EXERCISE INPUT –
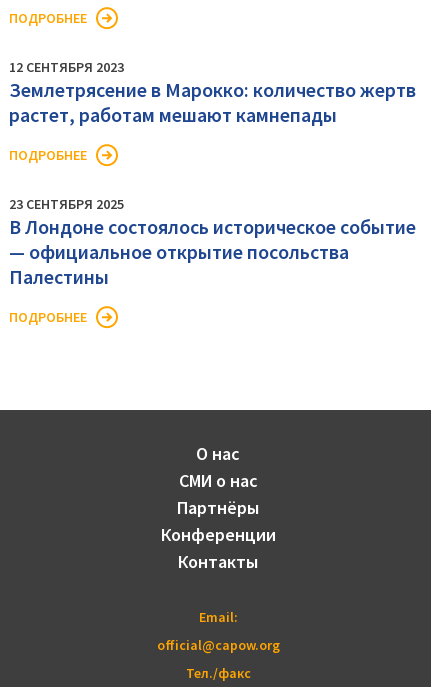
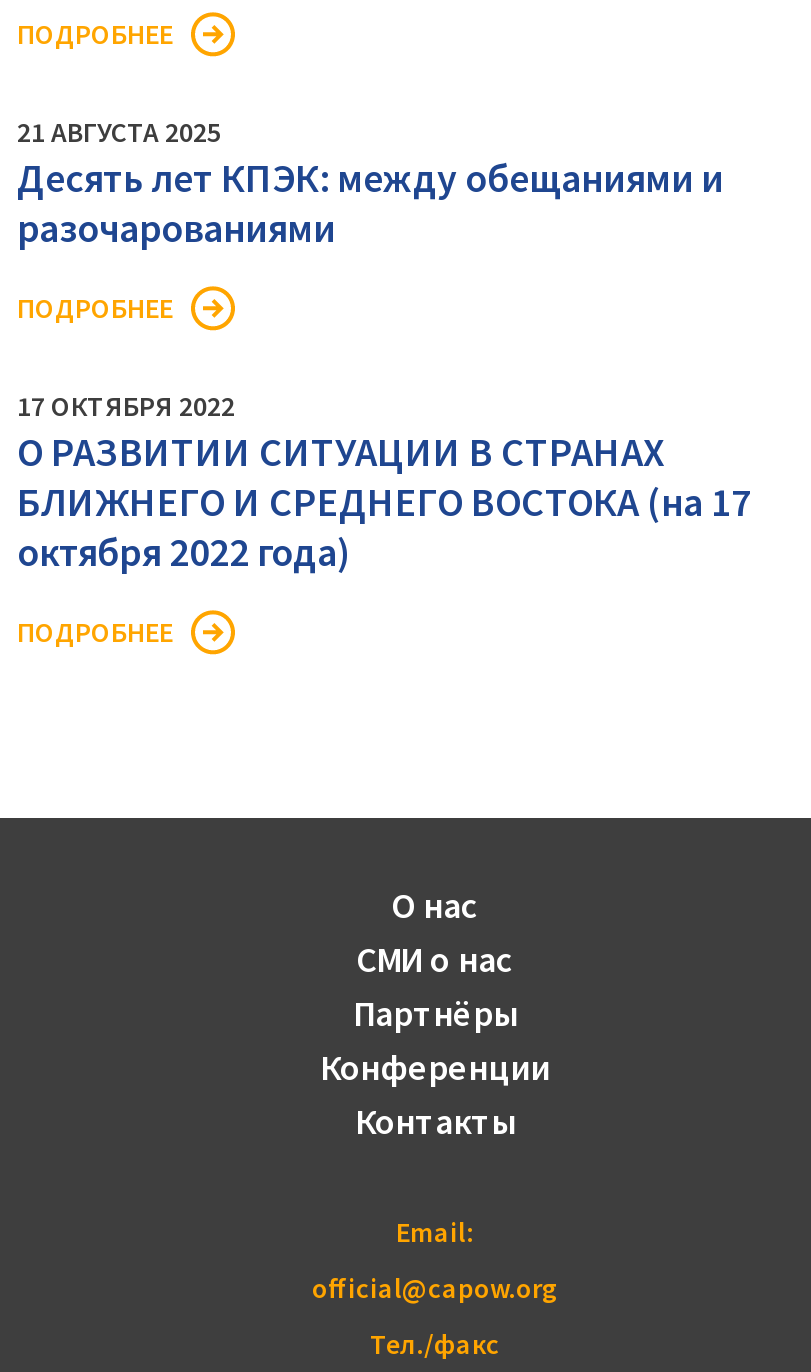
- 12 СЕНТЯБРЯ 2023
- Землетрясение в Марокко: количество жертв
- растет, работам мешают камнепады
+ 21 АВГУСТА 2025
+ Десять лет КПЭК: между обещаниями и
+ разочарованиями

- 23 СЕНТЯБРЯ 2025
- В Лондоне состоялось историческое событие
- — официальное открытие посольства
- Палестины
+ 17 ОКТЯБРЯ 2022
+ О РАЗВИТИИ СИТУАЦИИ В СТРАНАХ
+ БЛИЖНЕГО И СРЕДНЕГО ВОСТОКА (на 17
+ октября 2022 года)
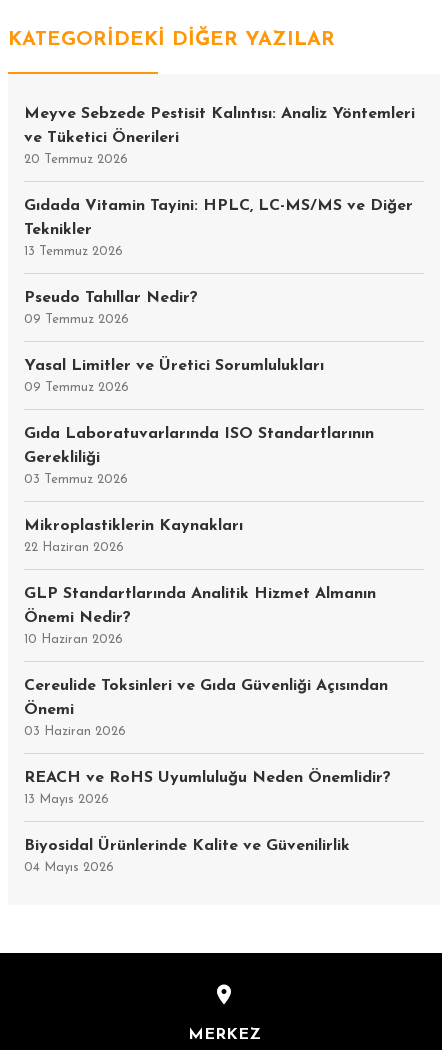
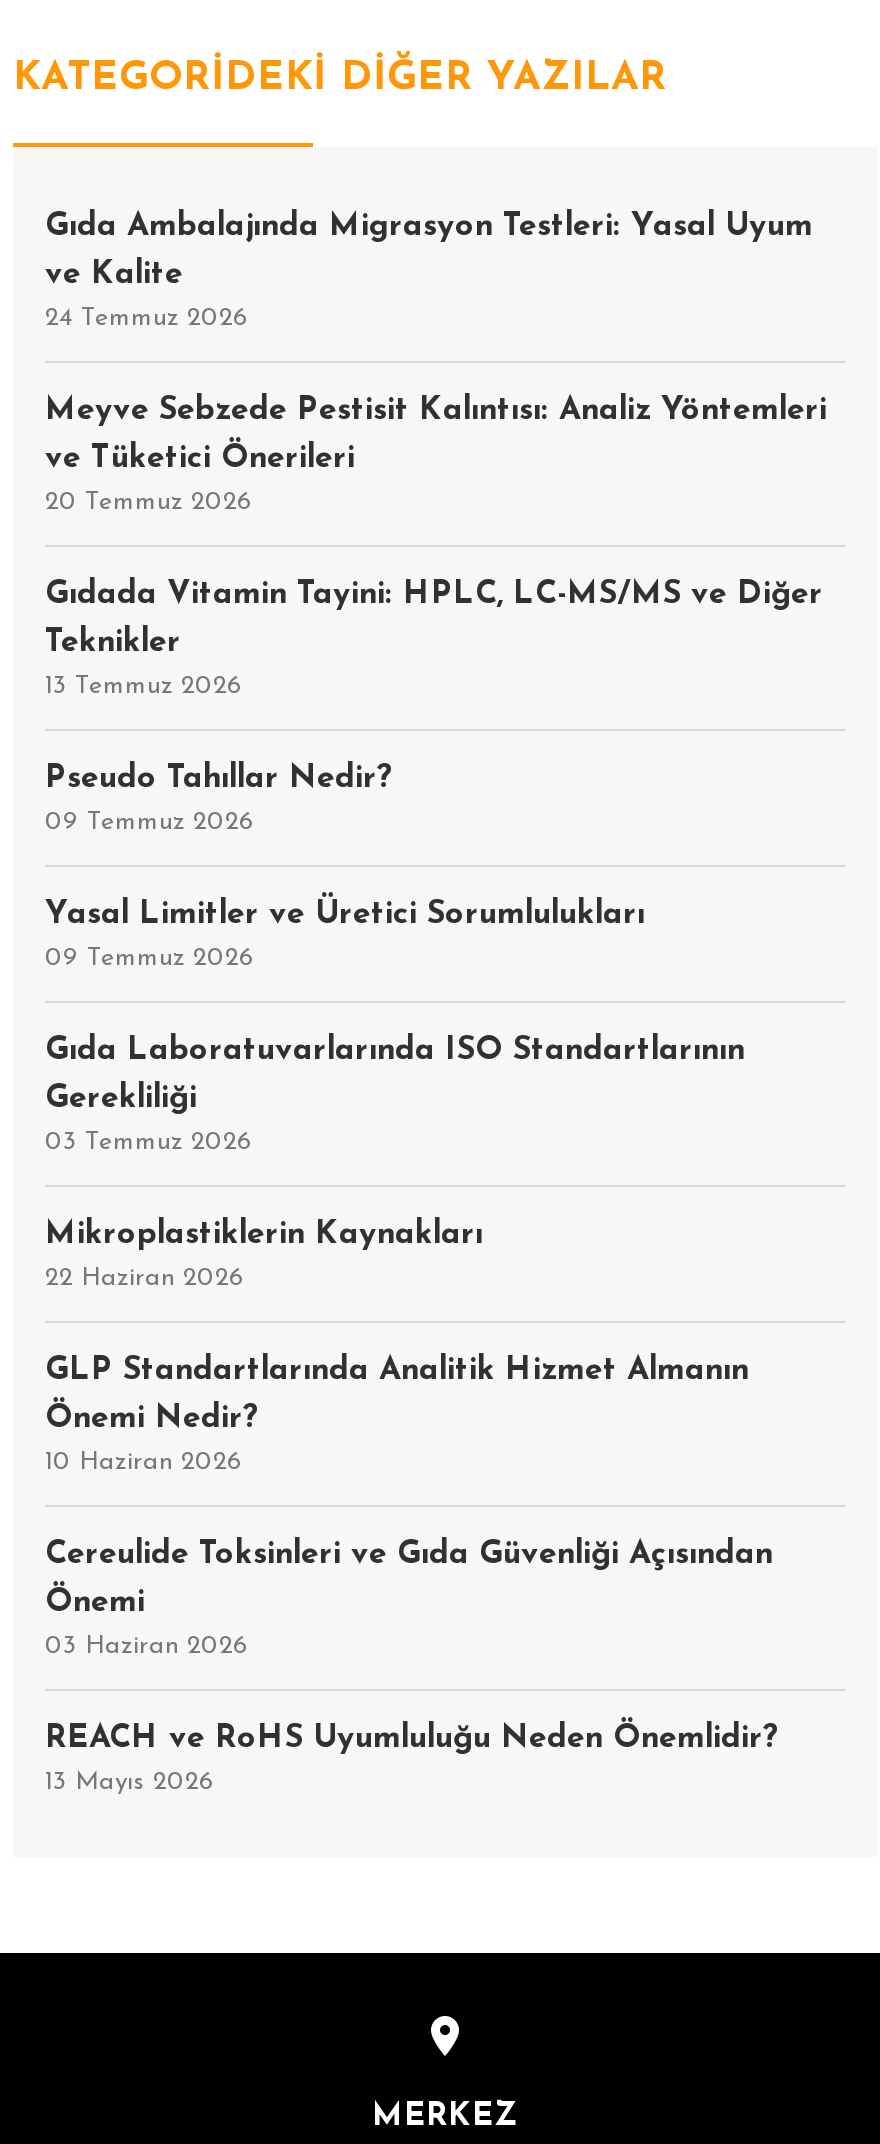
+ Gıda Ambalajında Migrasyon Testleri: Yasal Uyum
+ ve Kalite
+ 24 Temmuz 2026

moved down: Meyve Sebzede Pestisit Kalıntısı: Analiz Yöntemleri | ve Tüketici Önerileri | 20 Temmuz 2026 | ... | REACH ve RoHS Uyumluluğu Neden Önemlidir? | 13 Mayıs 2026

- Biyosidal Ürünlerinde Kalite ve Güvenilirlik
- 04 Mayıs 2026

GOAL OF THE EXERCISE – Repeat nothing but the lines from the one containing "- 23 СЕНТЯБРЯ 2025" through the last line of the listing, both included, exactly as written, and omit any picture.

PROBLEM SOLUTION –
- 23 СЕНТЯБРЯ 2025
- В Лондоне состоялось историческое событие
- — официальное открытие посольства
- Палестины
+ 17 ОКТЯБРЯ 2022
+ О РАЗВИТИИ СИТУАЦИИ В СТРАНАХ
+ БЛИЖНЕГО И СРЕДНЕГО ВОСТОКА (на 17
+ октября 2022 года)
+ Gıda Ambalajında Migrasyon Testleri: Yasal Uyum
+ ve Kalite
+ 24 Temmuz 2026

moved down: Meyve Sebzede Pestisit Kalıntısı: Analiz Yöntemleri | ve Tüketici Önerileri | 20 Temmuz 2026 | ... | REACH ve RoHS Uyumluluğu Neden Önemlidir? | 13 Mayıs 2026

- Biyosidal Ürünlerinde Kalite ve Güvenilirlik
- 04 Mayıs 2026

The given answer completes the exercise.